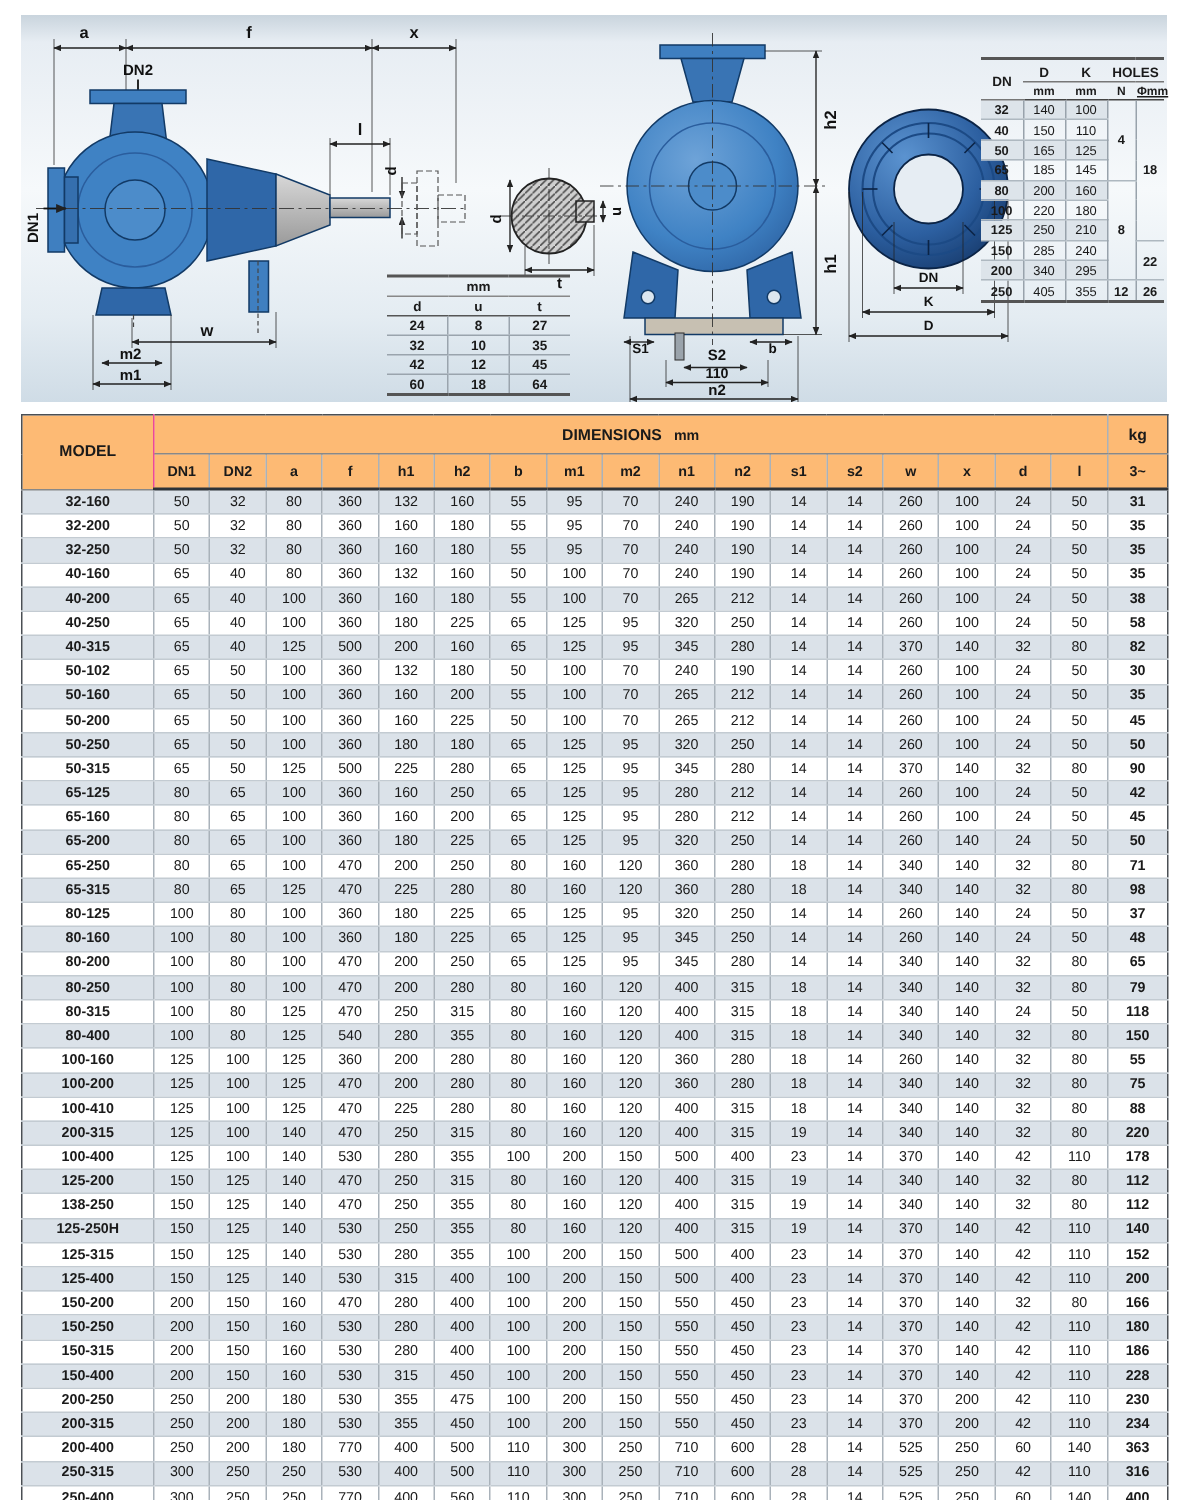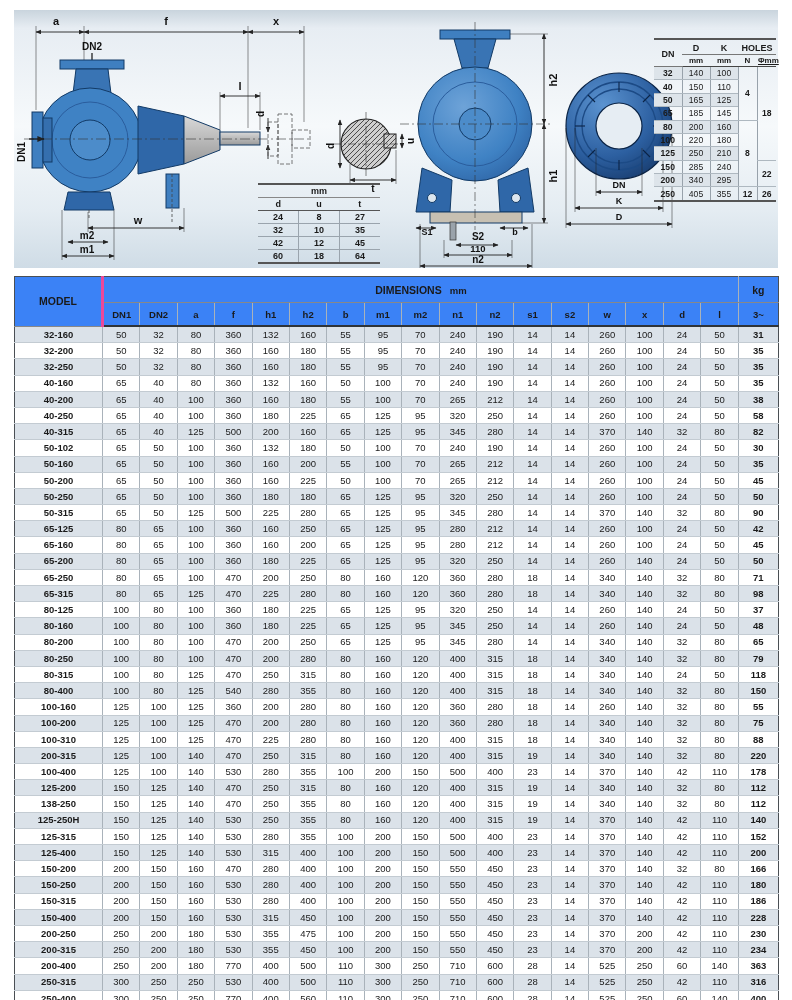"DIMENSIONS mm" table.dims th { background: #3b82f6 -> #fdba74 }
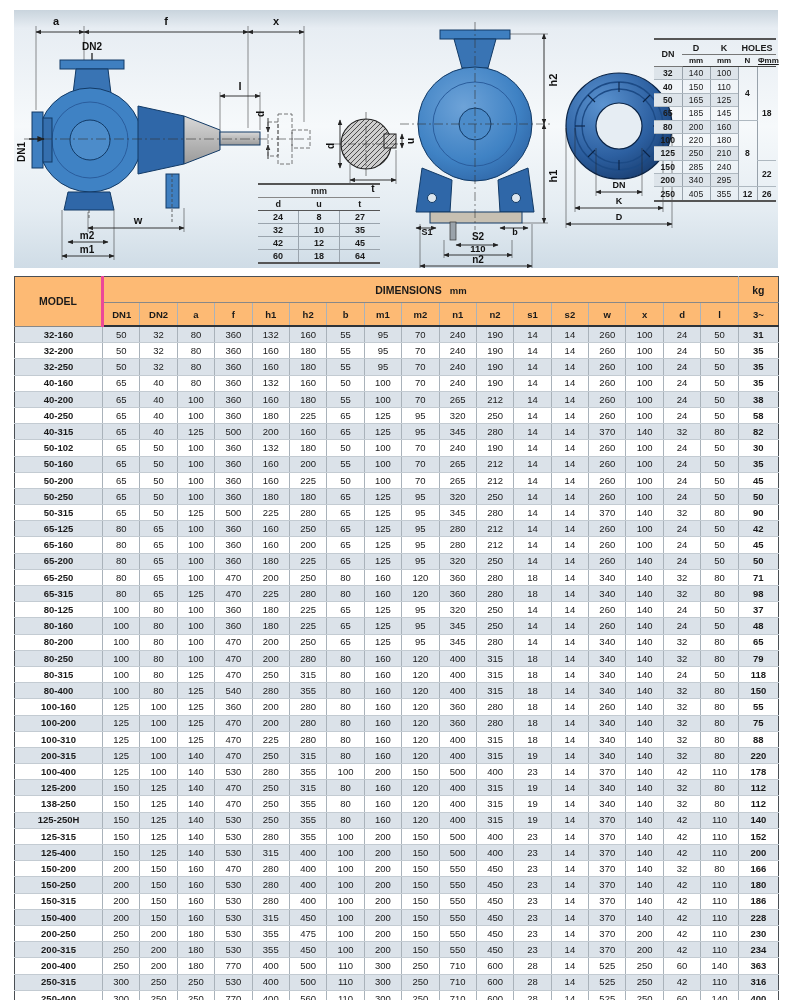"MODEL" table.dims th.modelhead { border-right: 3px solid #ec4899 -> 1px solid #ec4899 }
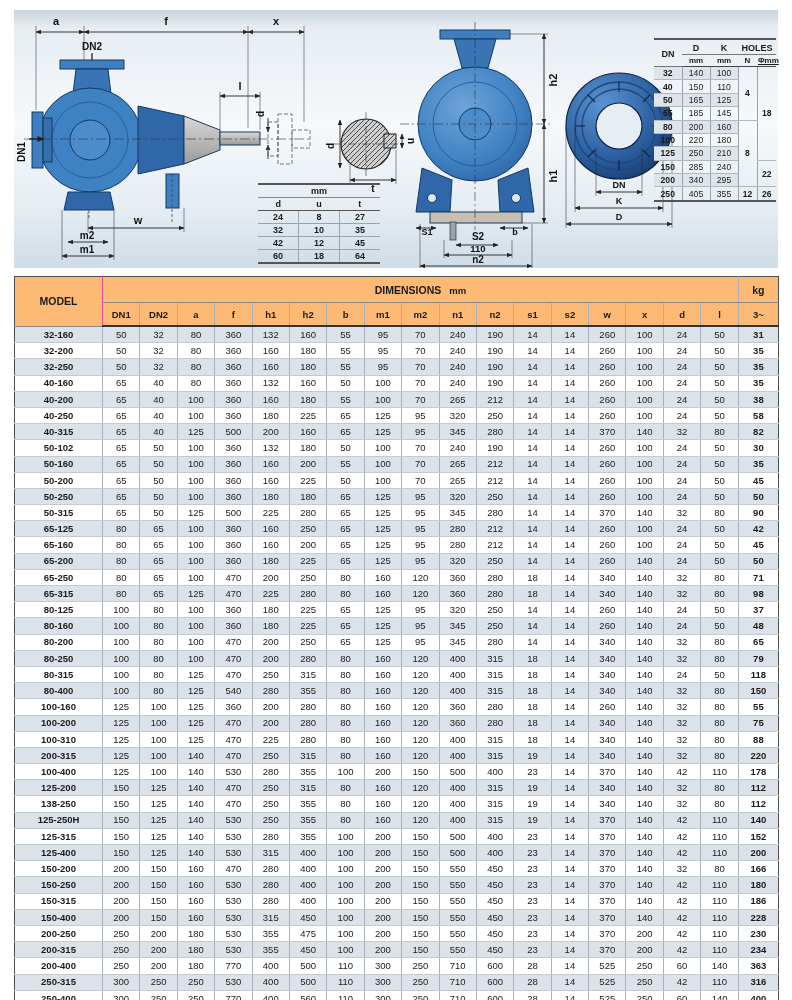"100-310" td.model { text: 100-310 -> 100-410 }
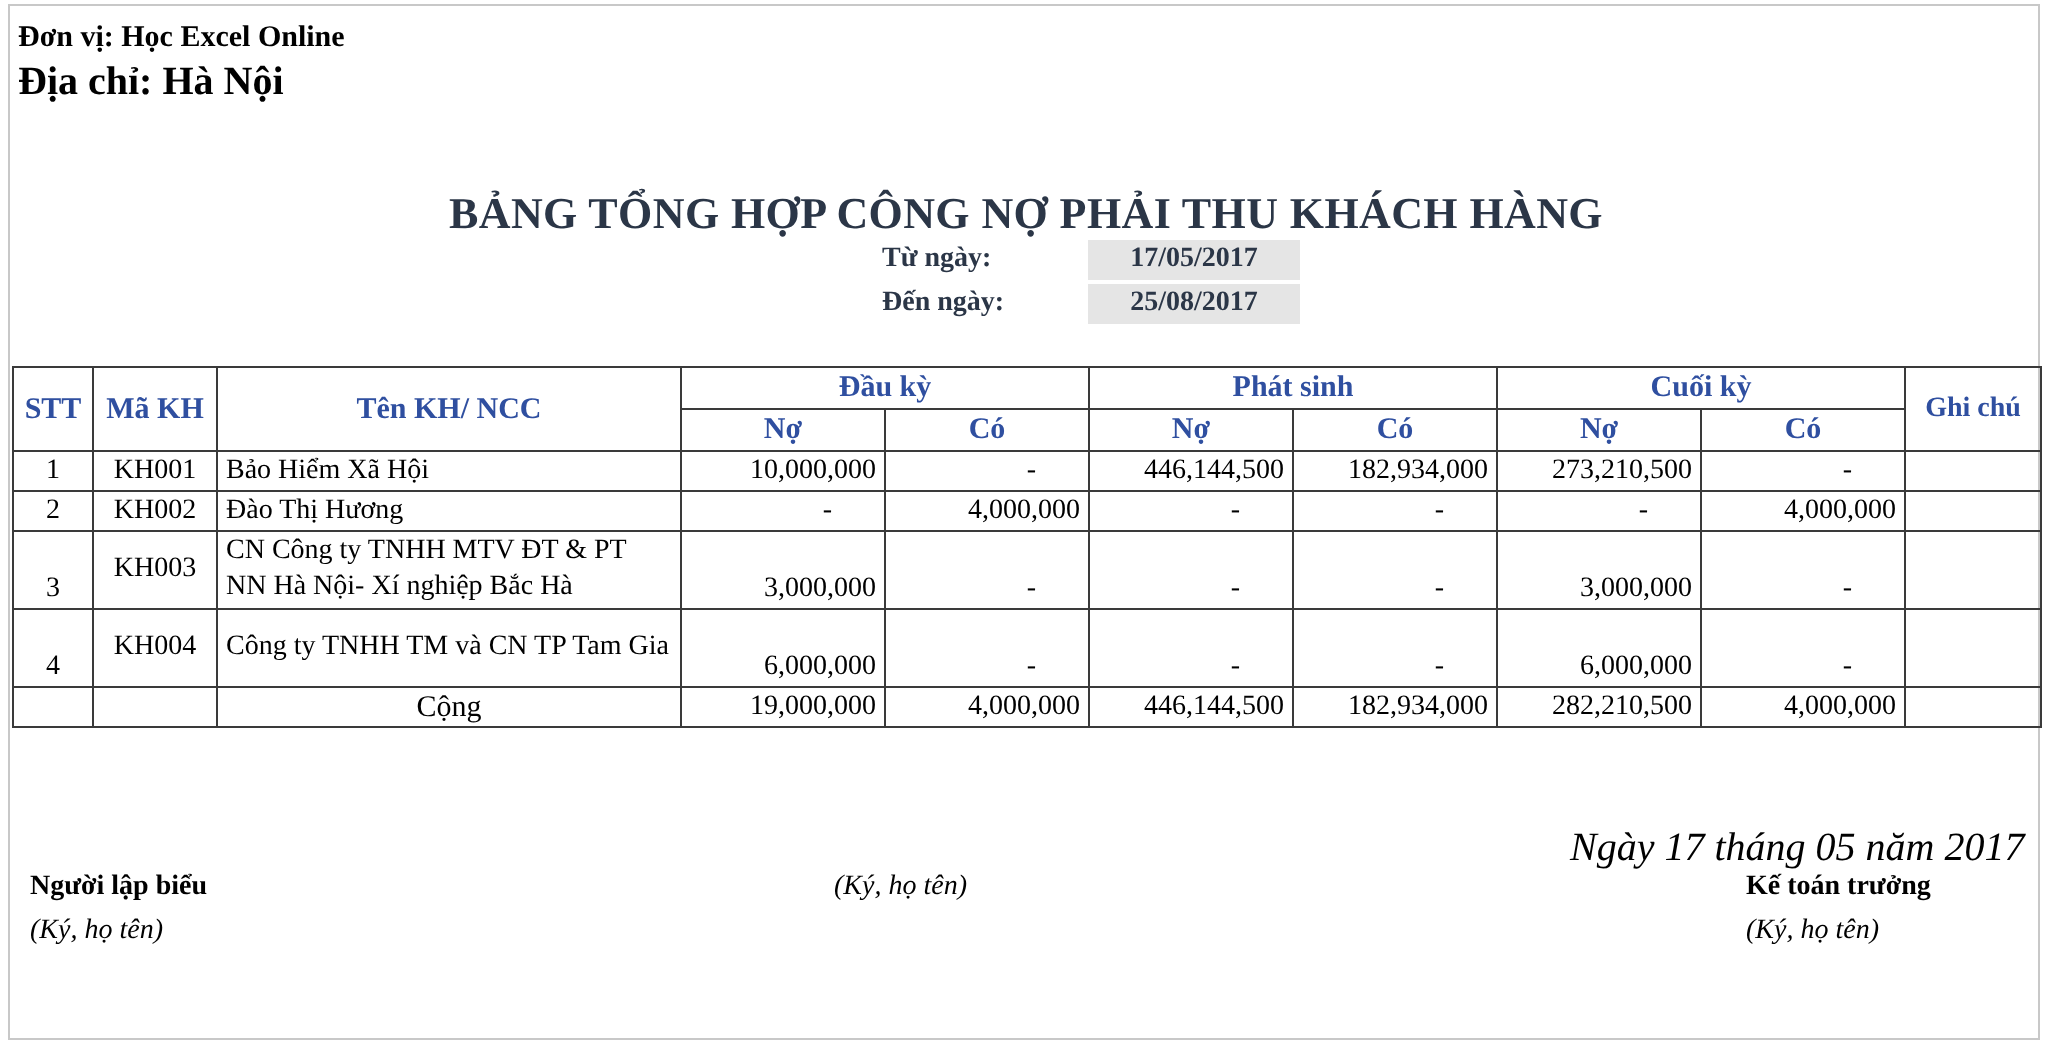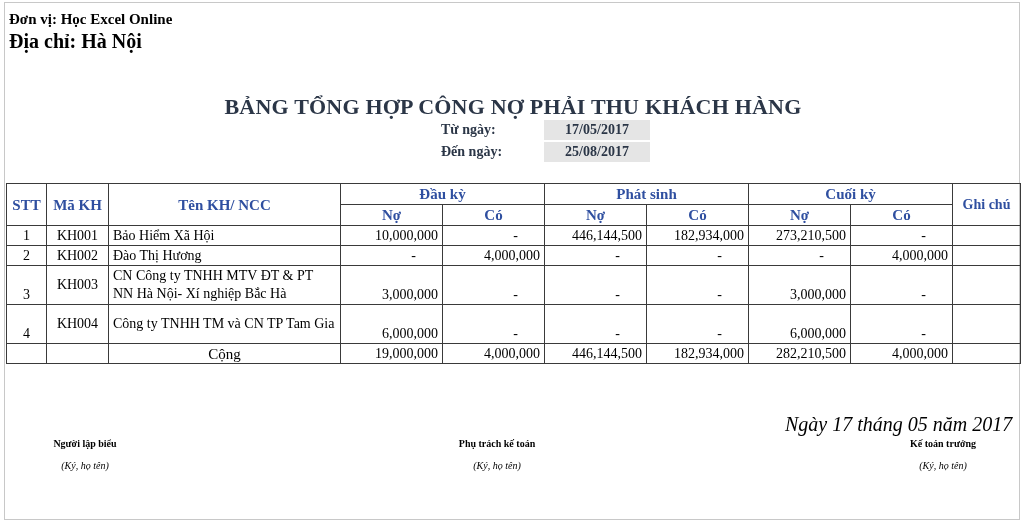"Người lập biểu" .sign { font-size: 10px -> 14px; text-align: center -> none }
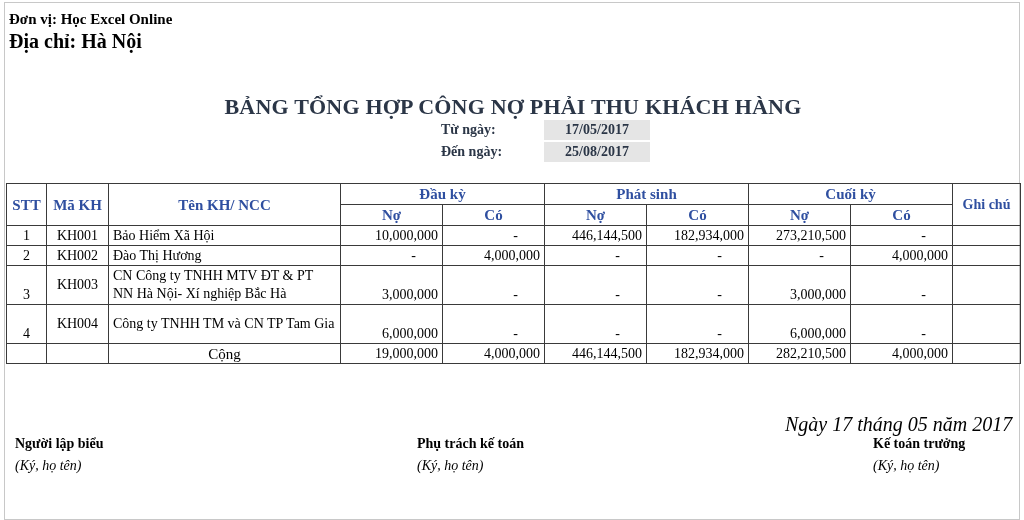"Phụ trách kế toán" div.role { html: <div>Phụ trách kế toán</div> -> none }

::::

> **Exercise**
Word for word, give the data above again, without any images.

> **Written answer**
"DIMENSIONS mm" table.dims th { background: #3b82f6 -> #fdba74 }
"MODEL" table.dims th.modelhead { border-right: 3px solid #ec4899 -> 1px solid #ec4899 }
"100-310" td.model { text: 100-310 -> 100-410 }
"Người lập biểu" .sign { font-size: 10px -> 14px; text-align: center -> none }
"Phụ trách kế toán" div.role { html: <div>Phụ trách kế toán</div> -> none }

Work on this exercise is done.